Re: [PATCH V12 6/9] cxl/port: Read CDAT table
From: Jonathan Cameron
Date: Thu Jun 30 2022 - 11:46:12 EST
On Wed, 29 Jun 2022 20:35:34 -0700
Ira Weiny <ira.weiny@xxxxxxxxx> wrote:
> On Tue, Jun 28, 2022 at 03:47:27PM +0100, Jonathan Cameron wrote:
> > On Mon, 27 Jun 2022 21:15:24 -0700
> > ira.weiny@xxxxxxxxx wrote:
> >
> > > From: Ira Weiny <ira.weiny@xxxxxxxxx>
> > >
> > > The OS will need CDAT data from CXL devices to properly set up
> > > interleave sets. Currently this is supported through a DOE mailbox
> > > which supports CDAT.
> > >
> > > Search the DOE mailboxes available, query CDAT data, and cache the data
> > > for later parsing.
> > >
> > > Provide a sysfs binary attribute to allow dumping of the CDAT.
> > >
> > > Binary dumping is modeled on /sys/firmware/ACPI/tables/
> > >
> > > The ability to dump this table will be very useful for emulation of real
> > > devices once they become available as QEMU CXL type 3 device emulation will
> > > be able to load this file in.
> > >
> > > This does not support table updates at runtime. It will always provide
> > > whatever was there when first cached.

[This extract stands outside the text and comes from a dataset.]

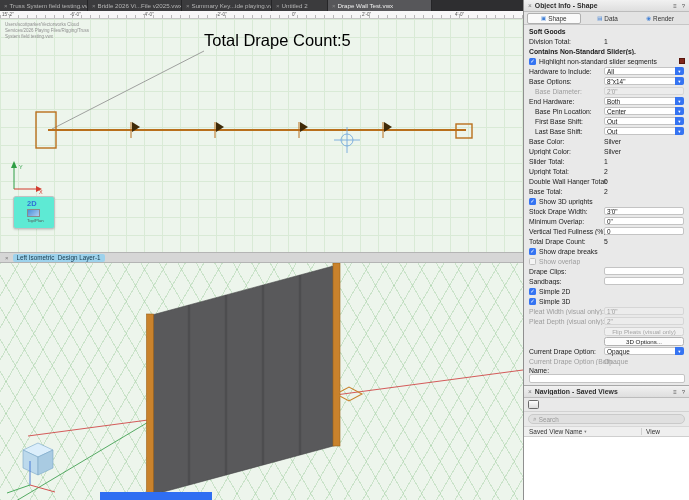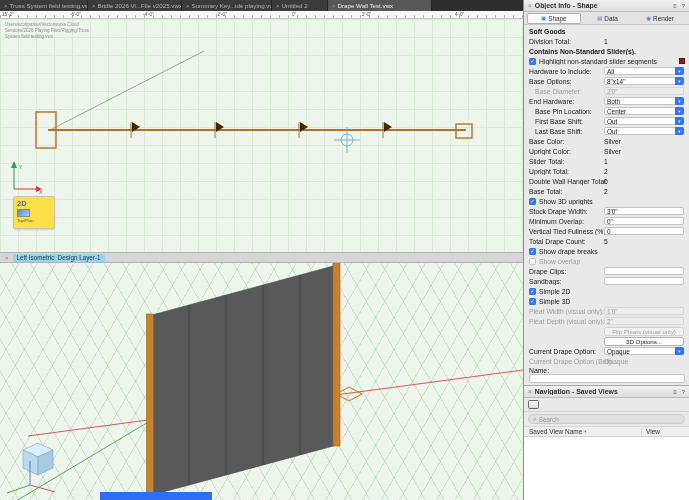"Total Drape Count:5" div { html: none -> <div>Total Drape Count:5</div> }
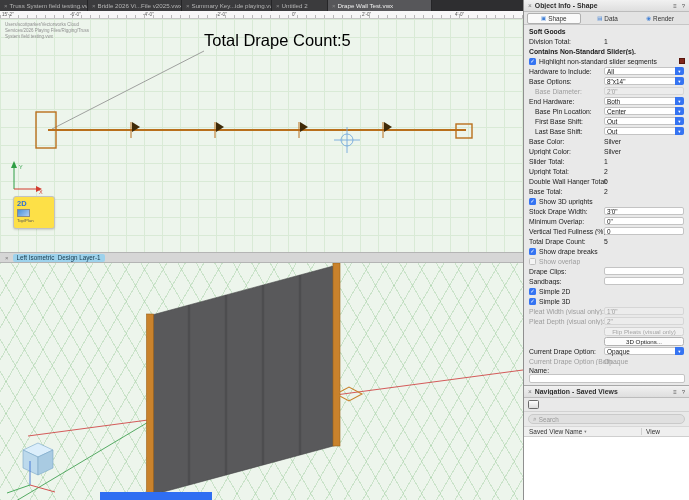"2D" #viewbadge { background: #fde047 -> #5eead4; padding: 2px 3px -> 2px 13px }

Handling of table updates can be
> > > implemented later.
> > >
> > > Finally create a complete list of CDAT defines within cdat.h for code
> > > wishing to decode the CDAT table.
> > >
> > > Signed-off-by: Jonathan Cameron <Jonathan.Cameron@xxxxxxxxxx>
> > > Co-developed-by: Jonathan Cameron <Jonathan.Cameron@xxxxxxxxxx>
> > > Signed-off-by: Ira Weiny <ira.weiny@xxxxxxxxx>
> >
> > One query inline, though I'm fine with it either way, just want to
> > understand your logic in keeping completion when Dan suggested using
> > flush_work() to achieve the same thing.
> >
> > >
> > > ---
> > > Changes from V11:
> > > Adjust for the use of DOE mailbox xarray
> > > Dan Williams:
> > > Remove unnecessary get/put device
> > > Use new BIN_ATTR_ADMIN_RO macro
> > > Flag that CDAT was supported
> > > If there is a read error then the CDAT sysfs
> > > will return a 0 length entry
> > >
> > ...
> > > diff --git a/drivers/cxl/core/pci.c b/drivers/cxl/core/pci.c
> > > index c4c99ff7b55e..4bd479ec0253 100644
> > > --- a/drivers/cxl/core/pci.c
> > > +++ b/drivers/cxl/core/pci.c
> > > @@ -4,10 +4,12 @@
> >
> > > +static int cxl_cdat_get_length(struct device *dev,
> > > + struct pci_doe_mb *cdat_mb,
> > > + size_t *length)
> > > +{
> > > + u32 cdat_request_pl = CDAT_DOE_REQ(0);
> > > + u32 cdat_response_pl[32];
> > > + DECLARE_COMPLETION_ONSTACK(c);
> > > + struct pci_doe_task task = {
> > > + .prot.vid = PCI_DVSEC_VENDOR_ID_CXL,
> > > + .prot.type = CXL_DOE_PROTOCOL_TABLE_ACCESS,
> > > + .request_pl = &cdat_request_pl,
> > > + .request_pl_sz = sizeof(cdat_request_pl),
> > > + .response_pl = cdat_response_pl,
> > > + .response_pl_sz = sizeof(cdat_response_pl),
> > > + .complete = cxl_doe_task_complete,
> > > + .private = &c,
> > > + };
> > > + int rc = 0;
> > > +
> > > + rc = pci_doe_submit_task(cdat_mb, &task);
> > > + if (rc < 0) {
> > > + dev_err(dev, "DOE submit failed: %d", rc);
> > > + return rc;
> > > + }
> > > + wait_for_completion(&c);
> >
> > Dan mentioned in his review that we could just use
> > flush_work() and drop the completion logic and callback.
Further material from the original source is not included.